REQUIRED WORK
Set each entry down verbatim, omitting images.
Top of GIVEN INFORMATION
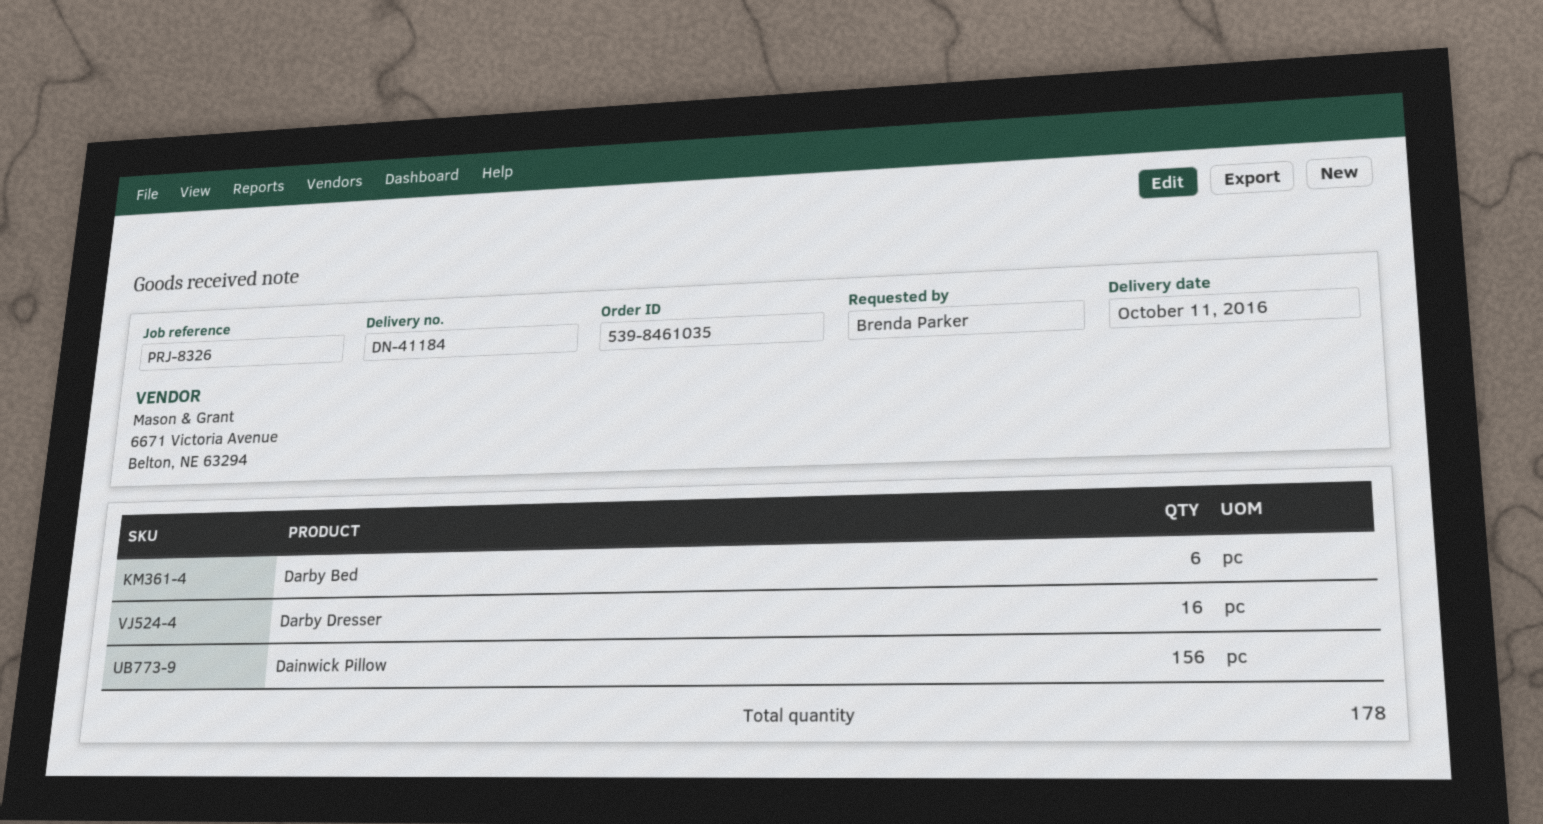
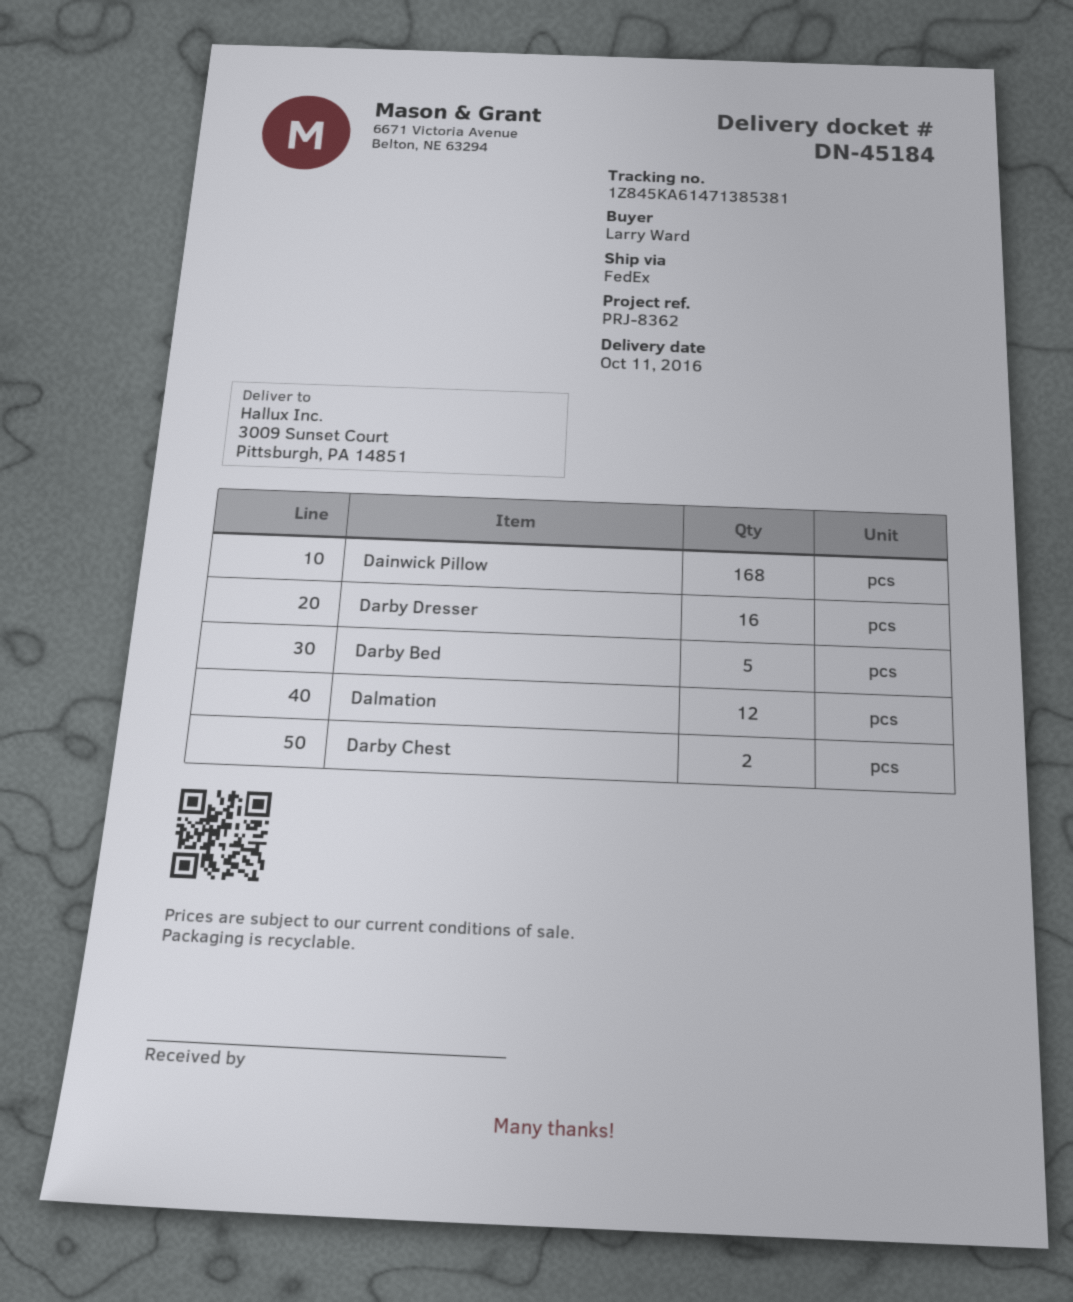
delivery note number: DN-41184 -> DN-45184
reference: PRJ-8326 -> PRJ-8362
ordered by: Brenda Parker -> Larry Ward
Darby Bed: 6 -> 5
Dainwick Pillow: 156 -> 168
Dalmation: none -> 12
Darby Chest: none -> 2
Bottom of GIVEN INFORMATION
RESULT OF THE TASK
delivery note number: DN-41184 -> DN-45184
reference: PRJ-8326 -> PRJ-8362
ordered by: Brenda Parker -> Larry Ward
Darby Bed: 6 -> 5
Dainwick Pillow: 156 -> 168
Dalmation: none -> 12
Darby Chest: none -> 2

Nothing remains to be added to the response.